L'homme qui tua Lucky Luke

Matthieu BONHOMME

Dargaud, 2016



Dans l'univers maintenant diversifié des oeuvres de commande, ce sont les éditions Dargaud qui se risquent à faire revisiter un mythe de la BD classique : Lucky Luke. Le héros de Morris et Goscinny est ici réinterprété par Matthieu Bonhomme.

L'aventure de Lucky Luke prend place à Froggy Town. Elle débute sous la pluie tard dans la soirée et se termine sous le soleil, tôt le matin. Avec un déroulé en demi-teinte autour des trois frères Bone, du célèbre doc Wednesday et de la belle Laura Legs, d'une quantité confortable d'or en pépites et d'un hold-up non élucidé. On y apprendra dans le désordre que le poor cow-boy reste lonesome mais pas insensible au beau sexe, pourquoi il a décidé d'arrêter les roulées et qu'il conserve au fil du temps un esprit chevaleresque peu commun et difficile à préserver au coeur de l'Ouest sauvage.

"C'est mal de tuer un homme, petit. Tu lui retires tout ce qu'il a... et tout ce qu'il aurait pu avoir."

C'est une relecture très différente de celle de Bouzard (chroniquée sur le site) que celle de Matthieu Bonhomme. Le graphisme y est respecté, tout en étant adapté à la sauce du dessinateur, et ça lui va bien. L'histoire est définitivement ancrée hors de tout humour et colle plus à une atmosphère très western, dans le sens noble du terme. La difficulté de préserver l'honneur et l'innocence dans un Ouest très sauvagement colonisé, le sens chevaleresque et la droiture du héros, tout est arrangé de manière subtilement mélancolique et donne un récit assez captivant, où se mêlent différentes façons de rester une personne juste et de résister à la barbarie ordinaire. Une belle leçon de morale non moralisatrice... Que demande le peuple ? Et en plus, cela constitue un bel hommage à ce personnage à la fois droit et cool qui a accompagné l'enfance de nombre d'entre nous. Un héros discret, sans cape et sans gadget, qui est une inspiration pour môme tout à fait recommandable. Du plaisir non coupable, régalez-vous !

Marion Godefroid-Richert


  

Omni-visibilis

Matthieu BONHOMME, Lewis TRONDHEIM

Dupuis, 2010
158 pages, 19 euros



Hervé est un homme comme les autres. Il survit tranquillement dans un monde qu'il ne comprend pas plus que ça et où ses phobies ordinaires occupent une bonne part de son temps et de son esprit. Tout change un drôle de matin où il se rend compte que quelques personnes voient, entendent et même sentent ce qu'il vit. Puis ce n'est plus quelques personnes mais l'ensemble des personnes qui peuplent l'humanité qui vivent à travers ses sens. C'est alors la course à l'exploitation de l'Hervé par l'homme. Aidé de quelques rares vrais amis, il tente de ne pas se faire hacher par la horde de ceux qui voient en lui un outil de communication et de propagande.

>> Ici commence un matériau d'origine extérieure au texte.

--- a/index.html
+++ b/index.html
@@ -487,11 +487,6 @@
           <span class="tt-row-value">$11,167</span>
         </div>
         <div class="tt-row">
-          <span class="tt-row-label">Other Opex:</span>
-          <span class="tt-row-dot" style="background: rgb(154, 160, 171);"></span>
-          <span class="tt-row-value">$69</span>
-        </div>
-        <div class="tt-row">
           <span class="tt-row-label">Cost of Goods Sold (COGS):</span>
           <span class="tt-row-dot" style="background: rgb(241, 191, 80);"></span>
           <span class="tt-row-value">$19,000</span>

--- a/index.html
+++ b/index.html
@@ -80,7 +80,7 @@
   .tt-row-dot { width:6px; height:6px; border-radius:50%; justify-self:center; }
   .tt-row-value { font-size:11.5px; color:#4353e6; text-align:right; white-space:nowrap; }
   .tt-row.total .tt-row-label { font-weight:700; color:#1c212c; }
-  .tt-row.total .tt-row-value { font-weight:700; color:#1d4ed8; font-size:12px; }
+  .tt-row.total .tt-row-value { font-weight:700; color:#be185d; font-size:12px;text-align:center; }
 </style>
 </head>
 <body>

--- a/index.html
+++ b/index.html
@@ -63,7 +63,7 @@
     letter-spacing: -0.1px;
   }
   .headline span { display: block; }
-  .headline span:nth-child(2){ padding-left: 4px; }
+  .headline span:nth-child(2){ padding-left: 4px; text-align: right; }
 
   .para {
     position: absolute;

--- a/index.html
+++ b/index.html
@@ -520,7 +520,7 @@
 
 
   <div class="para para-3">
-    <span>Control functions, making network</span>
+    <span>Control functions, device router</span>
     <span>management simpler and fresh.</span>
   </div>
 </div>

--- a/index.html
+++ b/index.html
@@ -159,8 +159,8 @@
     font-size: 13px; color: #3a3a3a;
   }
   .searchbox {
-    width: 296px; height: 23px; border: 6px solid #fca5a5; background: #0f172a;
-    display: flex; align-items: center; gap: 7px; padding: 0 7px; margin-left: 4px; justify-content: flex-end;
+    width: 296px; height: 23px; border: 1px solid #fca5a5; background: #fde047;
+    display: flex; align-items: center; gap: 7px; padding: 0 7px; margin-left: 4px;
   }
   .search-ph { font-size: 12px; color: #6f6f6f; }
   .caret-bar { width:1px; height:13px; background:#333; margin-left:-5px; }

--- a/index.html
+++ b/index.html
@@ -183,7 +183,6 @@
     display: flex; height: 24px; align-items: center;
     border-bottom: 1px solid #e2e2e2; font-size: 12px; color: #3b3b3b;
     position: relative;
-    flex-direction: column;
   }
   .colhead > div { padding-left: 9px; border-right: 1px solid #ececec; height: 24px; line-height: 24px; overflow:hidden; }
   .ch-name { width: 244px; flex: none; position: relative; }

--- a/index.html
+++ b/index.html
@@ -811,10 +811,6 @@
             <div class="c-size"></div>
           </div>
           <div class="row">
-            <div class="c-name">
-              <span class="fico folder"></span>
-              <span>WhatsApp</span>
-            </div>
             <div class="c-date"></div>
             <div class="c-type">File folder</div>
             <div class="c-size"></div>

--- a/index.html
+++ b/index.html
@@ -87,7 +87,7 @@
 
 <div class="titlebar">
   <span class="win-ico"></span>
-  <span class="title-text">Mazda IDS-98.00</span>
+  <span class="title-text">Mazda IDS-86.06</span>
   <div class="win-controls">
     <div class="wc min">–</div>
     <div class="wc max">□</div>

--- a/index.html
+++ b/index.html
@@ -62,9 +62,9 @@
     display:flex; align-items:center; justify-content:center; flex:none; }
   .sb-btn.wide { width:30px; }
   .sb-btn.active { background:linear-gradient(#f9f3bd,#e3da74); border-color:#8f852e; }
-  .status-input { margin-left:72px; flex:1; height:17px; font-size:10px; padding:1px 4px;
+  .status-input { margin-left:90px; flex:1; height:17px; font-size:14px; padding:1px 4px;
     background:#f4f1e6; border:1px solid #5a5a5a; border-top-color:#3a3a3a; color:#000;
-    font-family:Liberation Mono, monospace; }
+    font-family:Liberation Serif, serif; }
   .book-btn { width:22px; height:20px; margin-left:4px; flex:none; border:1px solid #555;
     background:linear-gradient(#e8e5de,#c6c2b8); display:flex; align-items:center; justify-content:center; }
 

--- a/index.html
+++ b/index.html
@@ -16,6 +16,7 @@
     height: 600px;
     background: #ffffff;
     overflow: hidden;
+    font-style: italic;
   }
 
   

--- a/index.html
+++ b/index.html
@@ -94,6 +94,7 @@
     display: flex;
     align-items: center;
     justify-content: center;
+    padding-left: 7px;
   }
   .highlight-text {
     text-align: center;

On retrouve dans les premières pages, la liste des phobies déjà vues dans les carnets de Trondheim au travers de Hervé magnifiquement servi par le dessin en noir et blanc (et bleu) de Bonhomme. Passé un court moment de peur on l'on craint la redite en album de ses carnets, l'histoire se met en place en deux temps trois mouvements. Le moindre personnage a droit à une vraie crédibilité. On croit connaître où reconnaître tout le monde, de la petite vieille qui traverse la rue au gros con qui croit avoir touché le gros lot. Tout ce qui se passe est analysable et explicable comme une critique du monde moderne et de son fonctionnement pervers. Rebondissements, imbroglios, surprises... Il se passe tellement de choses en si peu de temps qu'on regrette presque que l'album ne soit pas plus gros. Puis finalement, il faut reconnaître qu'il n'y en a ni trop, ni pas assez. Un bel équilibre d'écriture et de dessin que l'on ne croise plus beaucoup dans la surproduction du monde de la bande dessinée. A la relecture, on découvre des détails passés inaperçus dans les cases parfois presque vides au dessin fluide qui en trois traits transmet ce qu'il y a transmettre.

Ma plus grande surprise reste de voir Lewis Trondheim se lancer dans cette histoire avec Matthieu Bonhomme. Bon choix de part et d'autre car il est certain que l'album n'aurait pas été perçu de la même façon si cette aventure/mésaventure était arrivée à Lapinot et ses amis. Encore une face de la bande dessinée explorée par M. Trondheim et M. Bonhomme avec réussite.